Something hit him in the chest, not penetrating his armor, but it felt like a mule kick to the sternum. His tirade cut off as the air left his lungs, and he stumbled forward, entirely leaving the debris cloud.

You have been hit! Your armor score discounted all damage. You have taken 0 physical damage. Minor concussive impact affects you.

Yeah, he could have guessed that.

Up ahead was a group of Scale soldiers who had dragged some kind of small artillery piece behind the town’s central fountain. He had never paid attention to the exact details of the Scale artillery. None of them had managed to hurt him for over a year by now.

Another shell less than half as thick as his hand rammed into his chest, exploding on impact. It forced him a step back as shards of metal ricocheted off his skin. The sensation of sand against his skin was all he could feel as he dug his feet in.

The third shell didn’t budge him, and he moved forward as the fourth hit him head-on.

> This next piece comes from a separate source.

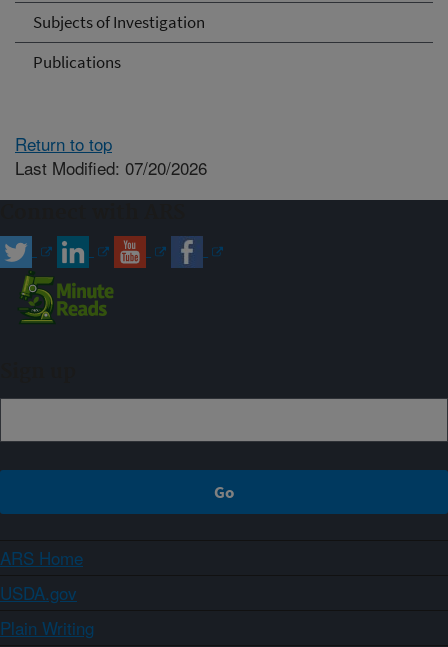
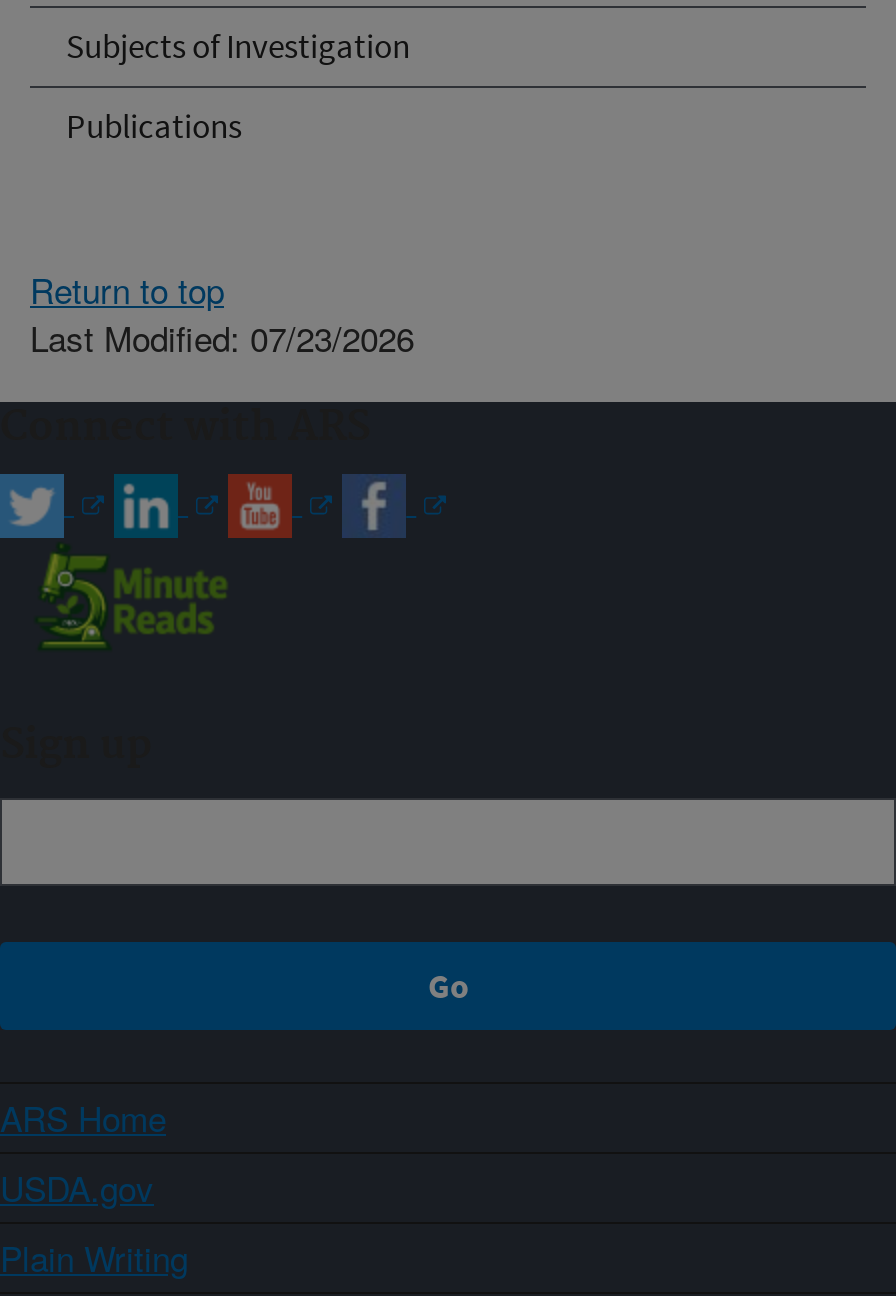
- Last Modified: 07/20/2026
+ Last Modified: 07/23/2026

Juggernaut activated. All movement debuffs are disabled. Stamina drain 5/second

He growled as he continued to stride toward the fountain. His ranged options were limited, and all his defenses were based around damage immunity and mitigation, it would be a long walk and a long period of being pummeled-

The Scale group was fleeing as soon as he took a step through the fourth shell, leaving the artillery piece behind as they ran towards one of the corner stores.

Jake paused. He might not like them, but Scales were typically made of sterner stuff. This was likely bait to get him chasing after them. It would be best to sit back and wait for the rest of the group-

The street collapsed under his feet with the sound of muted explosives, sending him tumbling into the opening tunnel below.